── Material to process ──

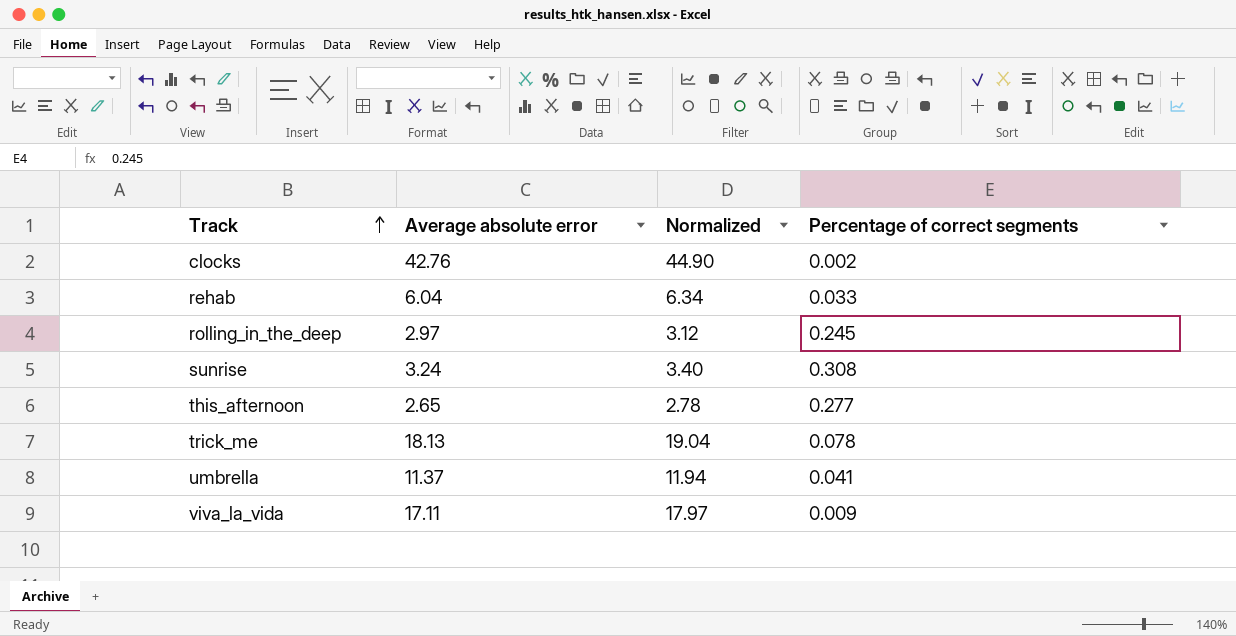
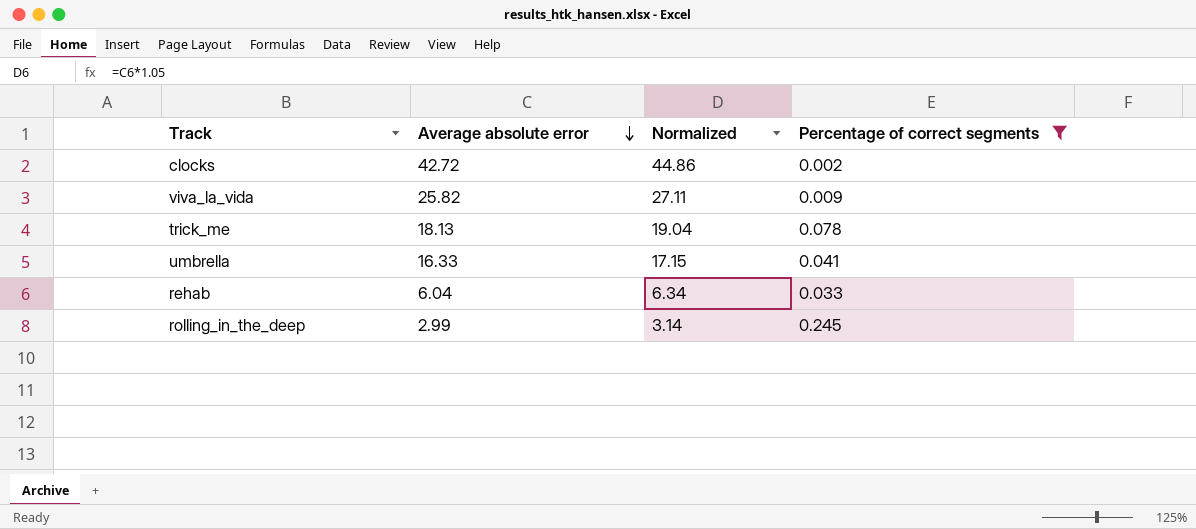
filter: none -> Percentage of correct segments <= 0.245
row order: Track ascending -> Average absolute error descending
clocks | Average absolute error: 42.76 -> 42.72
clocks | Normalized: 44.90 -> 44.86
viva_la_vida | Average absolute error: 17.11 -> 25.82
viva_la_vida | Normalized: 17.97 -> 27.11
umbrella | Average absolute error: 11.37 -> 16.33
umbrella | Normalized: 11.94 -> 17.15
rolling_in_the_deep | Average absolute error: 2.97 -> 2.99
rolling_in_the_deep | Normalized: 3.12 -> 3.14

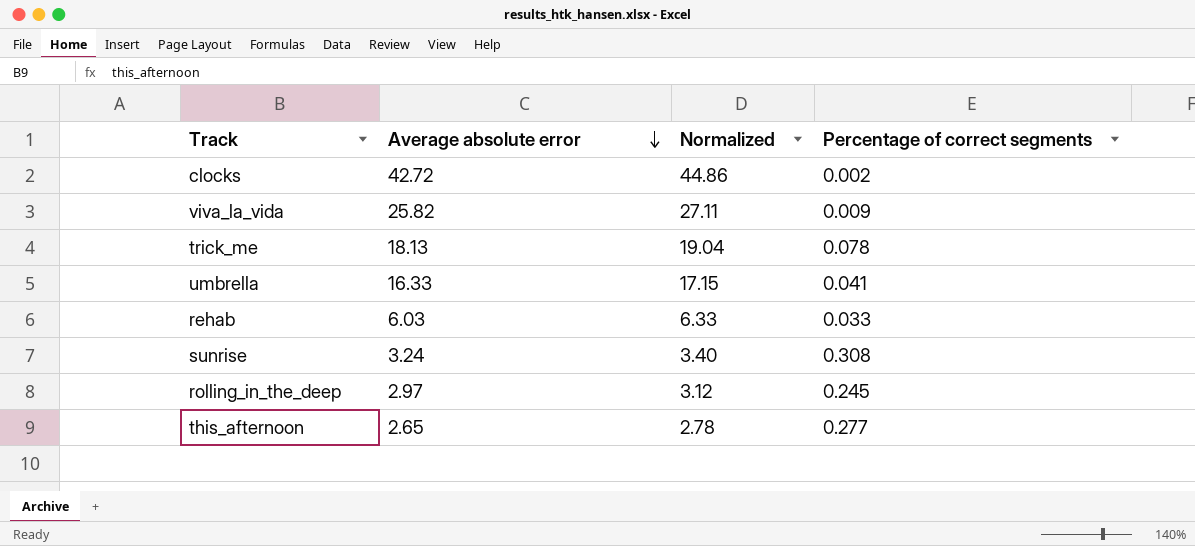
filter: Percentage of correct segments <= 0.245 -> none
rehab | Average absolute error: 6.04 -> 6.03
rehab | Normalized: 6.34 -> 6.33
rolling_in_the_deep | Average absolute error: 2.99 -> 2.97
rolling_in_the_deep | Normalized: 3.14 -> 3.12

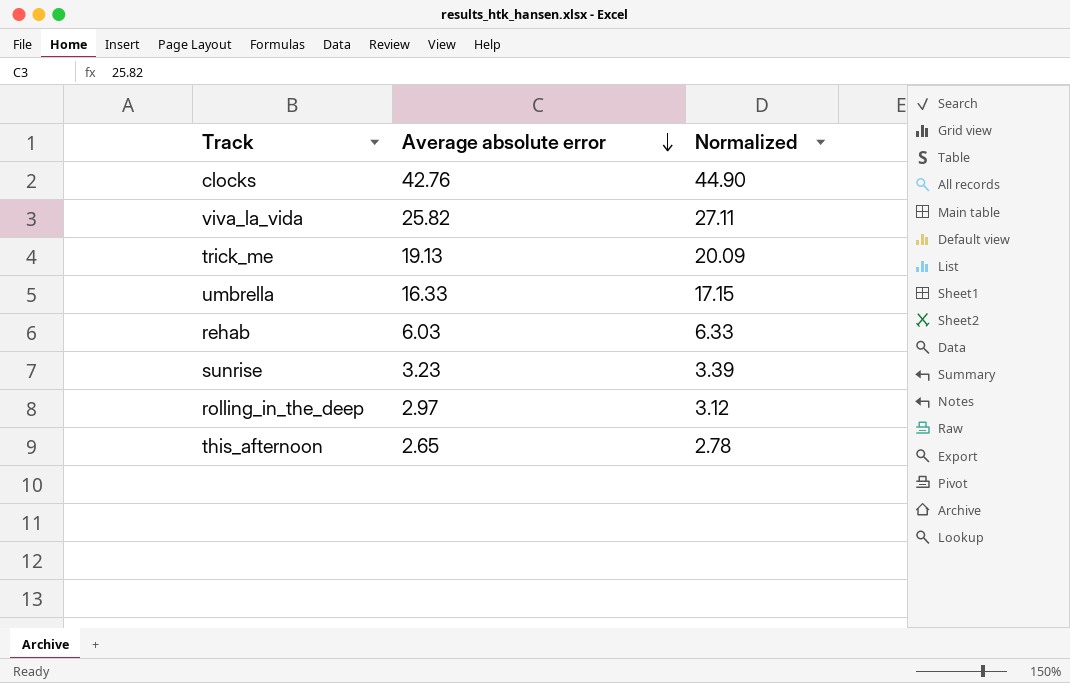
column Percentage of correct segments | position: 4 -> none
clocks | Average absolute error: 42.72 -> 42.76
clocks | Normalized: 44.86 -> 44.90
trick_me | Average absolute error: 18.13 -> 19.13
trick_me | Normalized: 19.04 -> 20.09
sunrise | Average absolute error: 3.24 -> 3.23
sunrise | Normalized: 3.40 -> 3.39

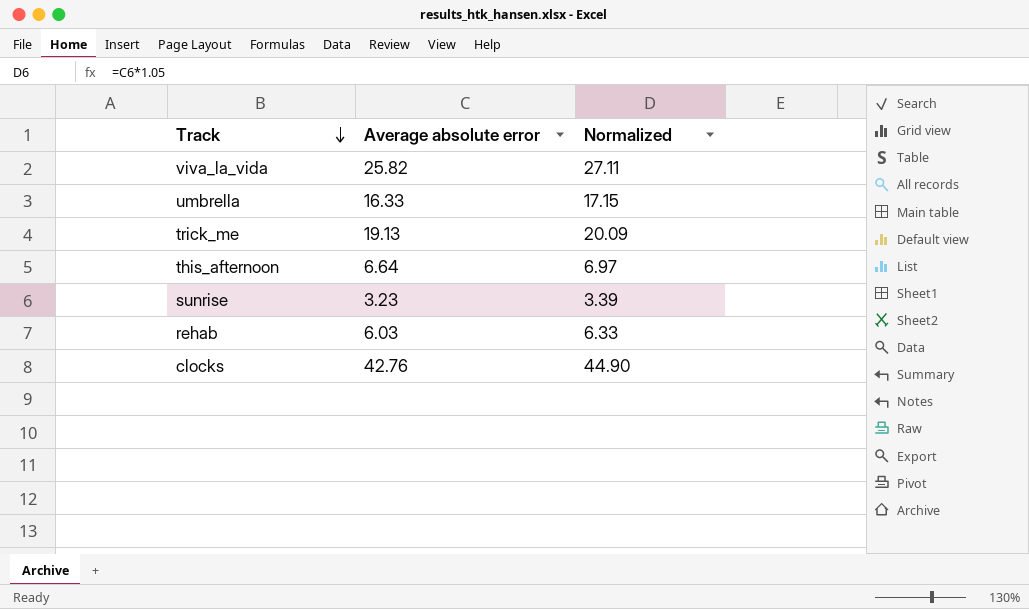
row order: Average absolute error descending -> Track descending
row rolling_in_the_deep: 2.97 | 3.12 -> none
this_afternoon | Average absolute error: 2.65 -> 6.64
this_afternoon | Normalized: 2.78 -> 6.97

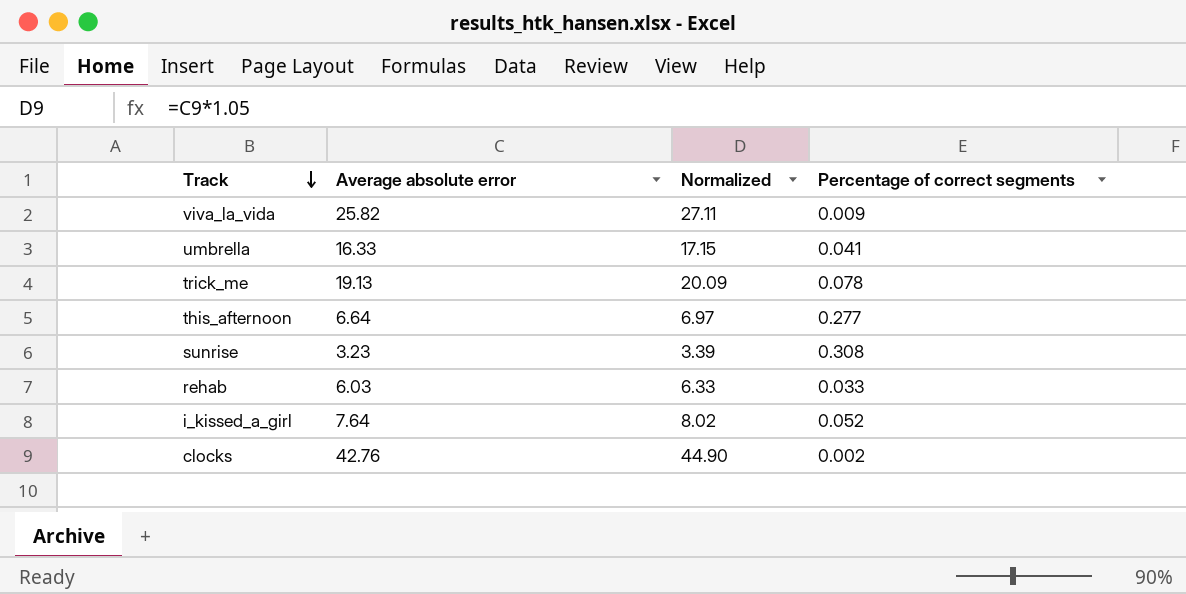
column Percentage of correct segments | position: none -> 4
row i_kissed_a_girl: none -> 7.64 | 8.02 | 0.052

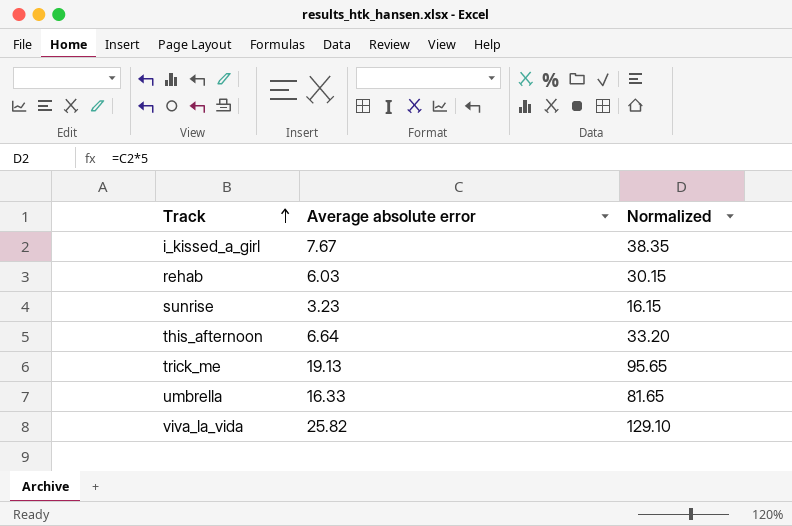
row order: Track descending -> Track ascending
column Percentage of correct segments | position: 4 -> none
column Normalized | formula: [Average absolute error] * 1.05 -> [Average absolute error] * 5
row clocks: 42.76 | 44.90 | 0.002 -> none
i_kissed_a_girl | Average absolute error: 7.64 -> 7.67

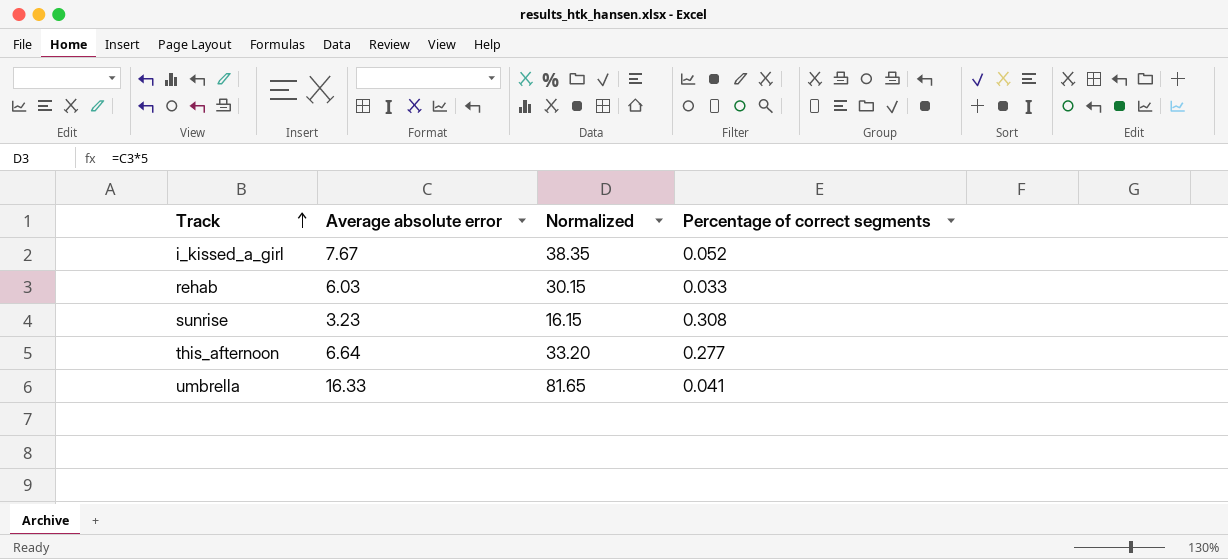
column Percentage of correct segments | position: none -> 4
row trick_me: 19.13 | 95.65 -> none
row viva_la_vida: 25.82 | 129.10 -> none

───

### Aim of the task
Starting with the first line of the data above and ending with the line containing "clocks | Normalized: 44.86 -> 44.90", please restate every line exactly, leaving images out.

### Task response
filter: none -> Percentage of correct segments <= 0.245
row order: Track ascending -> Average absolute error descending
clocks | Average absolute error: 42.76 -> 42.72
clocks | Normalized: 44.90 -> 44.86
viva_la_vida | Average absolute error: 17.11 -> 25.82
viva_la_vida | Normalized: 17.97 -> 27.11
umbrella | Average absolute error: 11.37 -> 16.33
umbrella | Normalized: 11.94 -> 17.15
rolling_in_the_deep | Average absolute error: 2.97 -> 2.99
rolling_in_the_deep | Normalized: 3.12 -> 3.14

filter: Percentage of correct segments <= 0.245 -> none
rehab | Average absolute error: 6.04 -> 6.03
rehab | Normalized: 6.34 -> 6.33
rolling_in_the_deep | Average absolute error: 2.99 -> 2.97
rolling_in_the_deep | Normalized: 3.14 -> 3.12

column Percentage of correct segments | position: 4 -> none
clocks | Average absolute error: 42.72 -> 42.76
clocks | Normalized: 44.86 -> 44.90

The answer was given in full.